Disgraced founder, former exec team sentenced in PIP breast implant scandal

Five executives from the defunct French breast implant company Poly Implant Prothèse (PIP) have been sentenced for their roles in concealing a substandard product, a practice that that led to global hysteria and Europe's movement toward tougher medical device regulation once word got out.

As Reuters reported, disgraced PIP founder and CEO Jean-Claude Mas got the worst punishment--four years in prison--following a two-month trial in April and May that accommodated thousands of plaintiffs, 300 lawyers and plenty of jeers when Mas testified.

It's not as if Mas denied wrongdoing. According to the story, he acknowledged the company's silicone never obtained regulatory approval for medical use, though it was, in fact, much cheaper. Reuters noted that he insisted the gel was safe, though police eventually determined that PIP intentionally concealed the ingredients used to make the silicone. Besides Mas, four other executives have also been sentenced. Prison terms for them range from one and a half to three years in prison. The article explained that some defendants were given suspended sentences and also fined.

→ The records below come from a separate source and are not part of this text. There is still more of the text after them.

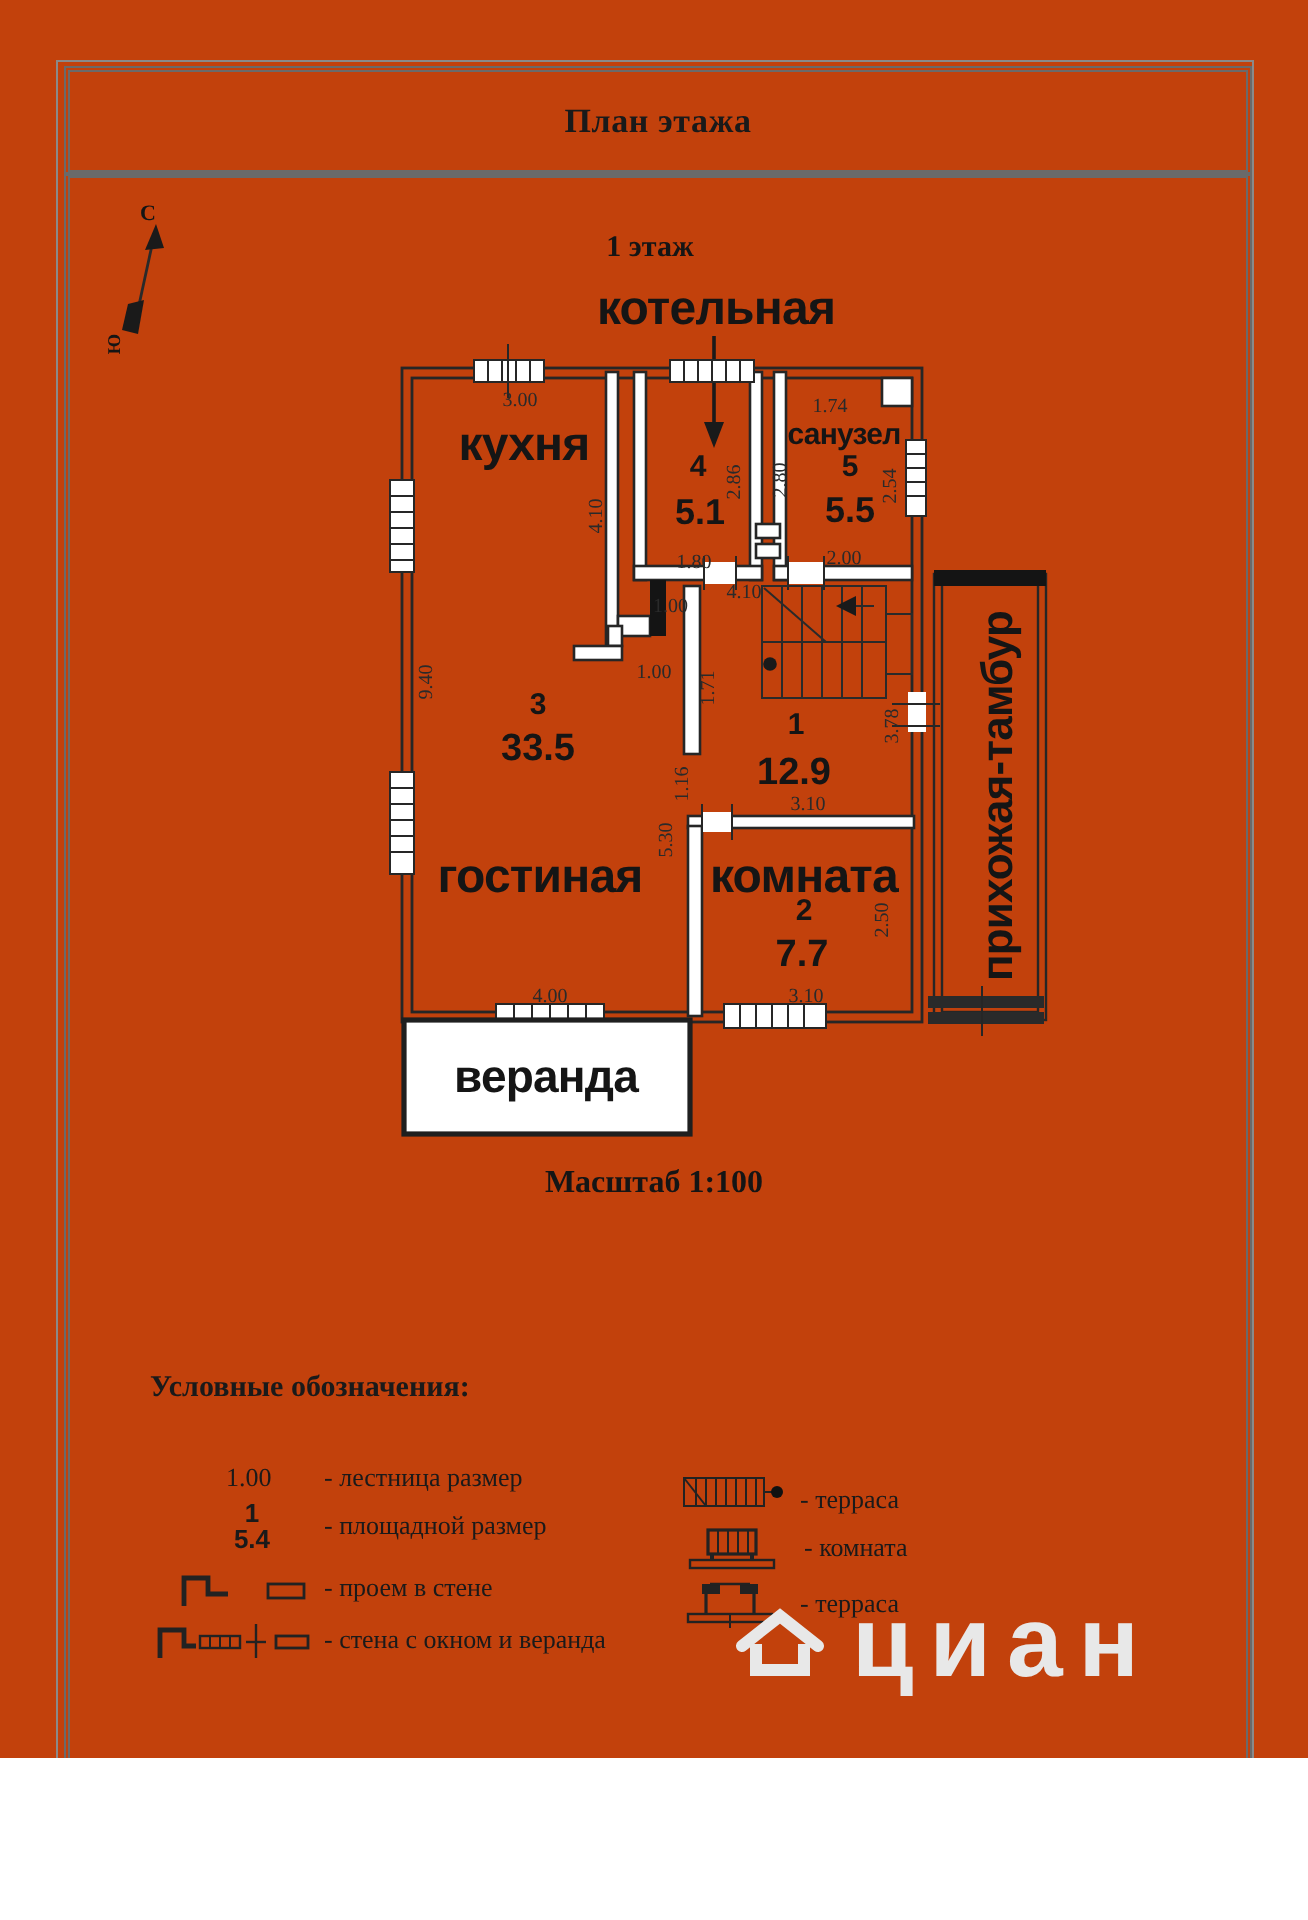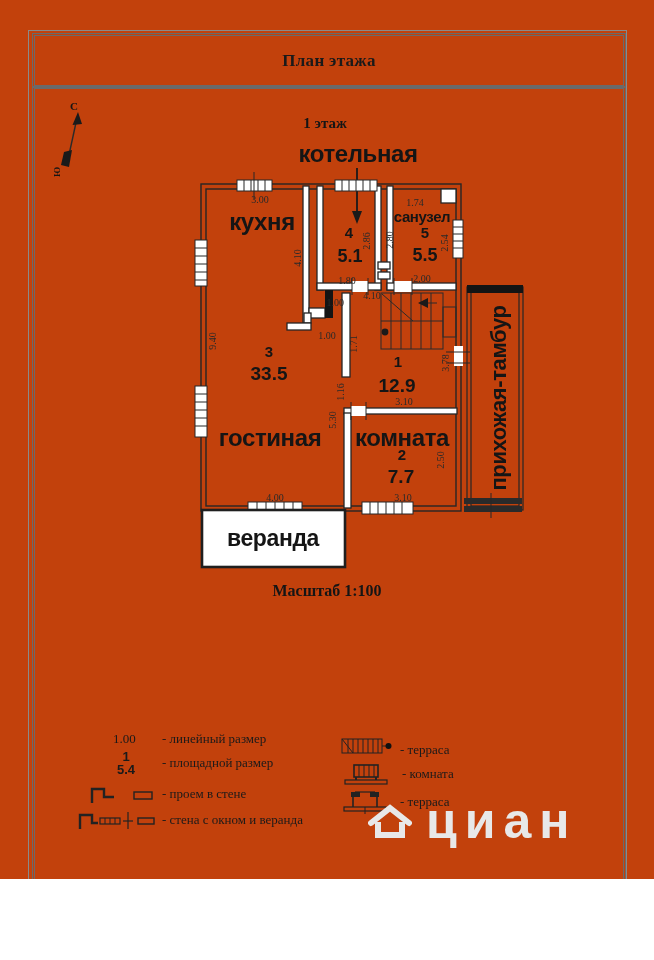--- a/index.html
+++ b/index.html
@@ -212,23 +212,24 @@
     <text class="dim" x="449" y="363" text-anchor="middle" transform="rotate(-90 449 363)">3.78</text>
     <text class="dim" x="404" y="405" text-anchor="middle">3.10</text>
     <text class="dim" x="336" y="420" text-anchor="middle" transform="rotate(-90 336 420)">5.30</text>
     <text class="dim" x="444" y="460" text-anchor="middle" transform="rotate(-90 444 460)">2.50</text>
     <text class="dim" x="275" y="501" text-anchor="middle">4.00</text>
     <text class="dim" x="403" y="501" text-anchor="middle">3.10</text>
 
     <text class="ser" x="327" y="596" font-size="16" text-anchor="middle">Масштаб 1:100</text>
   </svg>
 
+  <div class="legend-title">Условные обозначения:</div>
 
   <div class="lg-val" style="left:113px;top:731px;">1.00</div>
-  <div class="lg-label" style="left:162px;top:731px;">- линейный размер</div>
+  <div class="lg-label" style="left:162px;top:731px;">- лестница размер</div>
 
   <div class="lg-area" style="left:112px;top:750px;width:28px;">
     <div>1</div>
     <div>5.4</div>
   </div>
   <div class="lg-label" style="left:162px;top:755px;">- площадной размер</div>
 
   <div class="lg-sym" style="left:90px;top:786px;">
     <svg width="64" height="18" viewBox="0 0 64 18">
       <path d="M2,17 V3 h12 v8 h10" fill="none" stroke="#222" stroke-width="2.4"></path>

While health experts have downplayed the risk of PIP implants causing breast cancer, thousands of women in countries around the world have rushed to have those implants removed. Reuters said that close to 15,000 women in France, for example, have had their PIP implants taken out, as per French regulatory recommendations, and 25% had already ruptured. France and Venezuela health officials said that women who had their PIP implants taken out could obtain reimbursement, Reuters said. In Britain, regulators have simply urged patients to get their implants checked, but some are pressing for a stronger response as in the other countries.

In France, a recent investigation slammed French regulators for not taking the substandard breast implants off the market as early as 2007, three years before they actually did. The PIP scandal also sparked a Europe-wide movement to toughen the region's medical device regulatory process. Those proposed changes are now working their way through the EU's legislative systems and bureaucracy.